* Aim of the task:
Repeat only the stretch of lines below that runs from the line with "display:flex; align-items:center; margin:10px" through the line with "background:#4c56e0; border-radius:0 4px", unaltered.

== == ==

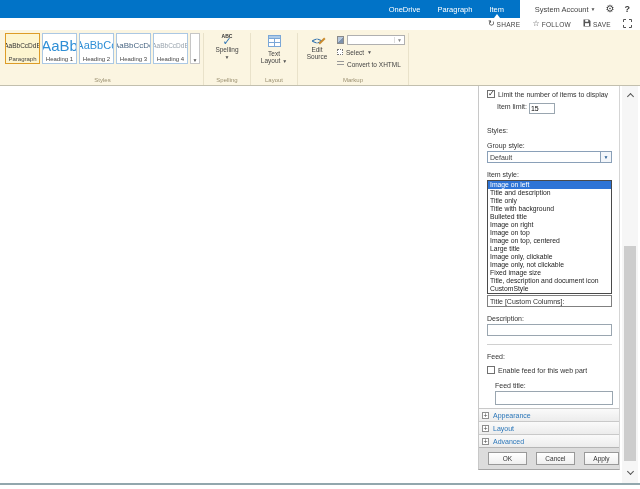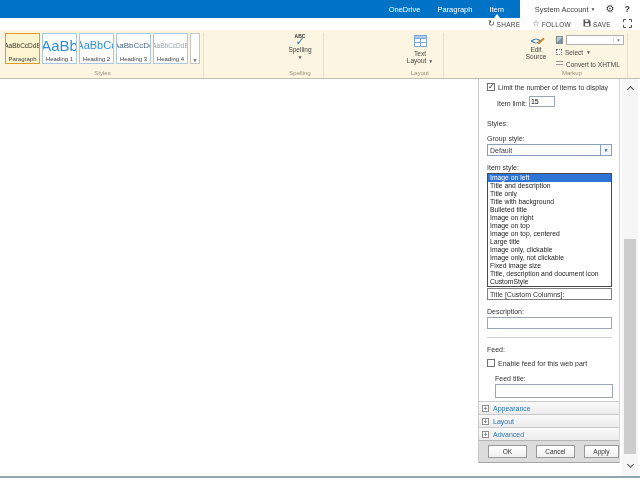--- a/index.html
+++ b/index.html
@@ -18,21 +18,21 @@
   .caret{font-size:5px;color:#555;}
   .gear-glyph{font-size:10px;color:#3a3a3a;line-height:10px;}
   .help-glyph{font-size:9px;font-weight:bold;color:#3a3a3a;}
 
   
   .action-bar{height:12px;background:#fff;display:flex;justify-content:flex-end;align-items:center;gap:12px;padding-right:8px;font-size:6.5px;color:#444;letter-spacing:.3px;}
   .ab-item{display:flex;align-items:center;gap:2px;cursor:pointer;}
   .ab-glyph{font-size:8px;line-height:8px;color:#444;letter-spacing:0;}
 
   
-  .ribbon{height:49px;background:#FBF5E1;border-bottom:1px solid #c2bfae;display:flex;align-items:stretch;padding:3px 12px 0 2px;justify-content:space-between;}
+  .ribbon{height:56px;background:#FBF5E1;border-bottom:1px solid #c2bfae;display:flex;align-items:stretch;padding:3px 12px 0 2px;}
   .rgroup{display:flex;flex-direction:column;padding:0 3px;border-right:1px solid #e9e2ca;}
   .rgroup-content{flex:1;display:flex;align-items:flex-start;}
   .rgroup-label{font-size:6px;color:#9b9071;text-align:center;padding:1px 0 2px;}
   .tile{width:35px;height:31px;display:flex;flex-direction:column;background:#fff;border:1px solid #abc8e4;margin-right:2px;cursor:pointer;}
   .tile .sample{flex:1;display:flex;align-items:center;justify-content:center;overflow:hidden;white-space:nowrap;}
   .tile .tname{font-size:6px;color:#444;text-align:center;padding-bottom:1px;white-space:nowrap;overflow:hidden;}
   .tile.selected{border-color:#dd9c27;background:#fdf5d0;}
   .s-par{font-size:6.5px;color:#333;}
   .s-h1{font-size:15px;color:#2f8fd6;}
   .s-h2{font-size:11px;color:#2f8fd6;}
@@ -58,21 +58,21 @@
   .content{position:relative;height:397px;background:#fff;}
 
   
   .tool-pane{position:absolute;left:478px;top:0;width:142px;height:384px;background:#fff;
     border-left:1px solid #c8c8c8;border-right:1px solid #d5d5d5;border-bottom:1px solid #a5a5a5;
     font-size:7px;color:#333;display:flex;flex-direction:column;}
   .tp-scroll{flex:1;padding:2px 7px 0 8px;overflow:hidden;}
   .cb-row{display:flex;align-items:center;gap:3px;margin-top:2px;}
   .checkbox{width:8px;height:8px;border:1px solid #707070;background:#fff;font-size:8px;line-height:6px;text-align:center;color:#1a1a1a;cursor:pointer;flex:none;}
   .cb-label{white-space:nowrap;overflow:hidden;}
-  .item-limit{margin:5px 0 0 10px;display:flex;align-items:flex-end;gap:2px;}
+  .item-limit{margin:5px 0 0 10px;display:flex;align-items:flex-start;gap:2px;}
   input{font-family:"Liberation Sans",sans-serif;}
   .input-small{width:26px;height:11px;border:1px solid #9aa6b0;font-size:7px;padding:0 1px;}
   .tp-heading{margin-top:13px;}
   .tp-label{margin-top:8px;}
   .combo{margin-top:2px;height:12px;border:1px solid #8aa0b8;background:#fff;display:flex;align-items:center;cursor:pointer;}
   .combo .val{flex:1;padding-left:2px;color:#444;}
   .combo .cbtn{width:11px;height:100%;border-left:1px solid #8aa0b8;background:#f3f6fa;display:flex;align-items:center;justify-content:center;color:#2b5f94;font-size:5px;}
   .listbox{margin-top:2px;border:1px solid #4a4a4a;background:#fff;}
   .opt{height:8px;line-height:8px;padding-left:2px;white-space:nowrap;overflow:hidden;font-size:6.8px;color:#1d1d1d;cursor:pointer;}
   .opt.selected{background:#2e74d6;color:#fff;}

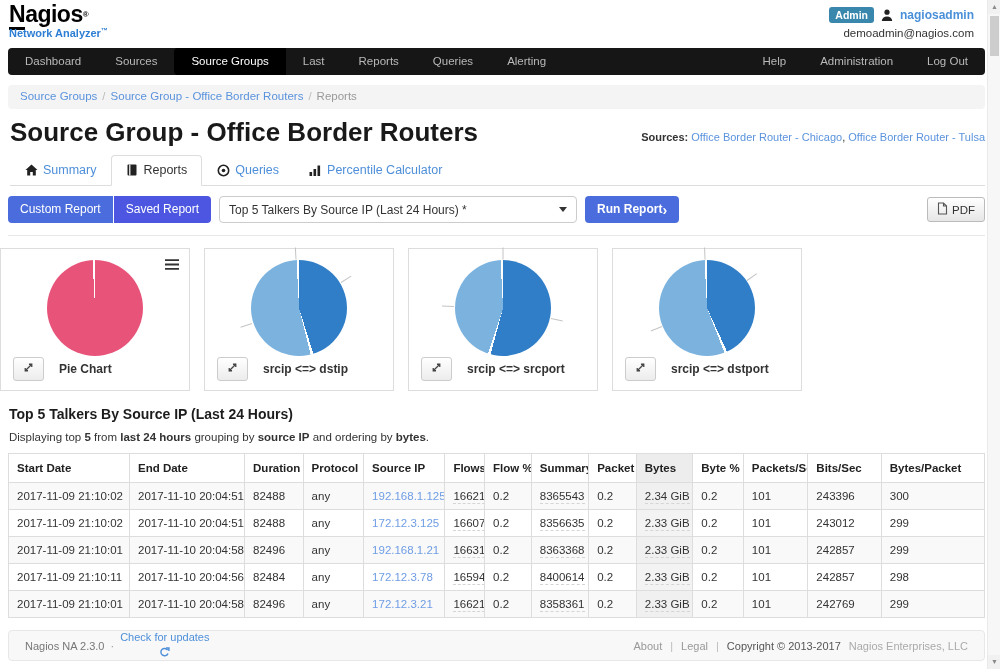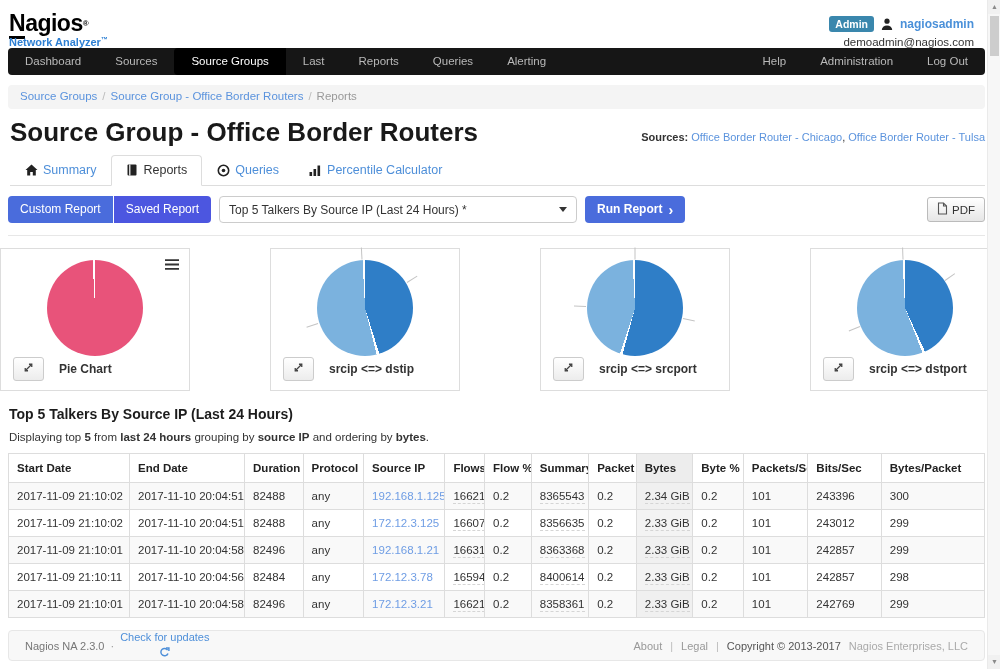--- a/index.html
+++ b/index.html
@@ -1,20 +1,20 @@
 <!DOCTYPE html>
 <html><head>
 <meta charset="utf-8">
 <style>
   * { box-sizing: border-box; margin: 0; padding: 0; }
   html,body { width:1000px; height:669px; overflow:hidden; }
   body { font-family:"Liberation Sans", sans-serif; background:#fff; color:#333; position:relative; }
 
   
-  .topbar { height:48px; display:flex; justify-content:space-between; align-items:flex-end; padding:5px 26px 0 9px; }
+  .topbar { height:48px; display:flex; justify-content:space-between; align-items:center; padding:5px 26px 12px 9px; }
   .logo-line1 { font-size:23px; font-weight:bold; color:#000; letter-spacing:-0.5px; line-height:23px; }
   .logo-n { border-bottom:3px solid #000; }
   .reg { font-size:8px; vertical-align:top; }
   .logo-line2 { font-size:11px; font-weight:bold; color:#2d7fd3; margin-top:1px; }
   .tm { font-size:7px; vertical-align:top; }
   .userbox { text-align:right; padding-top:4px; }
   .user-line1 { display:flex; align-items:center; justify-content:flex-end; gap:7px; }
   .badge { background:#3a87ad; color:#fff; font-size:10.5px; font-weight:bold; padding:2px 6px; border-radius:3px; }
   .user-icon svg { vertical-align:middle; }
   .username { color:#4a90d9; font-weight:bold; font-size:12px; text-decoration:none; cursor:pointer; }
@@ -45,28 +45,28 @@
   .tab.active { background:#fff; color:#333; border-color:#ddd #ddd #fff #ddd; border-radius:4px 4px 0 0; }
   .tab .ticon { display:inline-flex; }
 
   
   .controls { display:flex; align-items:center; margin:10px 15px 0 8px; }
   .btn { border:none; font-family:inherit; font-size:12px; color:#fff; padding:6px 12px; cursor:pointer; line-height:15px; }
   .btn-custom { background:#4a6cdc; border-radius:4px 0 0 4px; }
   .btn-saved { background:#4c56e0; border-radius:0 4px 4px 0; margin-left:1px; }
   .report-select { margin-left:8px; width:358px; height:27px; background:#fff; border:1px solid #ccc; border-radius:4px; font-size:12px; color:#333; display:flex; align-items:center; justify-content:space-between; padding:0 9px; cursor:pointer; }
   .caret-down { width:0; height:0; border-left:4px solid transparent; border-right:4px solid transparent; border-top:5px solid #333; }
-  .btn-run { background:#4a6cdc; border-radius:4px; margin-left:8px; font-weight:bold; display:flex; align-items:center; gap:6px; }
+  .btn-run { background:#4a6cdc; border-radius:4px; margin-left:8px; font-weight:bold; display:flex; align-items:center; }
   .run-chev { font-size:14px; line-height:12px; font-weight:bold; }
   .btn-pdf { margin-left:auto; background:linear-gradient(#fff,#e6e6e6); border:1px solid #bbb; border-radius:3px; color:#333; font-size:11.5px; padding:4px 9px; display:flex; align-items:center; gap:4px; cursor:pointer; }
 
   .rule { border:none; border-top:1px solid #e7e7e7; margin:12px 15px 0 8px; }
 
   
-  .panels { display:flex; justify-content:space-between; gap:14px; margin-top:12px; }
+  .panels { display:flex; justify-content:flex-start; gap:14px; margin-top:12px; }
   .panel { width:190px; height:143px; background:#fff; border:1px solid #ddd; position:relative; }
   .pie-wrap { position:absolute; top:11px; left:50%; transform:translateX(-50%); width:96px; height:96px; }
   .pie { width:96px; height:96px; border-radius:50%; }
   .tick { position:absolute; width:12px; height:1px; background:#c4c4c4; transform-origin:left center; }
   .panel-menu { position:absolute; top:8px; right:9px; cursor:pointer; }
   .panel-bottom { position:absolute; left:12px; bottom:9px; display:flex; align-items:center; }
   .expand-btn { width:31px; height:24px; background:linear-gradient(#fff,#ececec); border:1px solid #ccc; border-radius:3px; display:flex; align-items:center; justify-content:center; cursor:pointer; }
   .panel-label { font-size:12px; font-weight:bold; color:#333; margin-left:15px; white-space:nowrap; }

== == ==

* Answer to this task:
   .controls { display:flex; align-items:center; margin:10px 15px 0 8px; }
   .btn { border:none; font-family:inherit; font-size:12px; color:#fff; padding:6px 12px; cursor:pointer; line-height:15px; }
   .btn-custom { background:#4a6cdc; border-radius:4px 0 0 4px; }
   .btn-saved { background:#4c56e0; border-radius:0 4px 4px 0; margin-left:1px; }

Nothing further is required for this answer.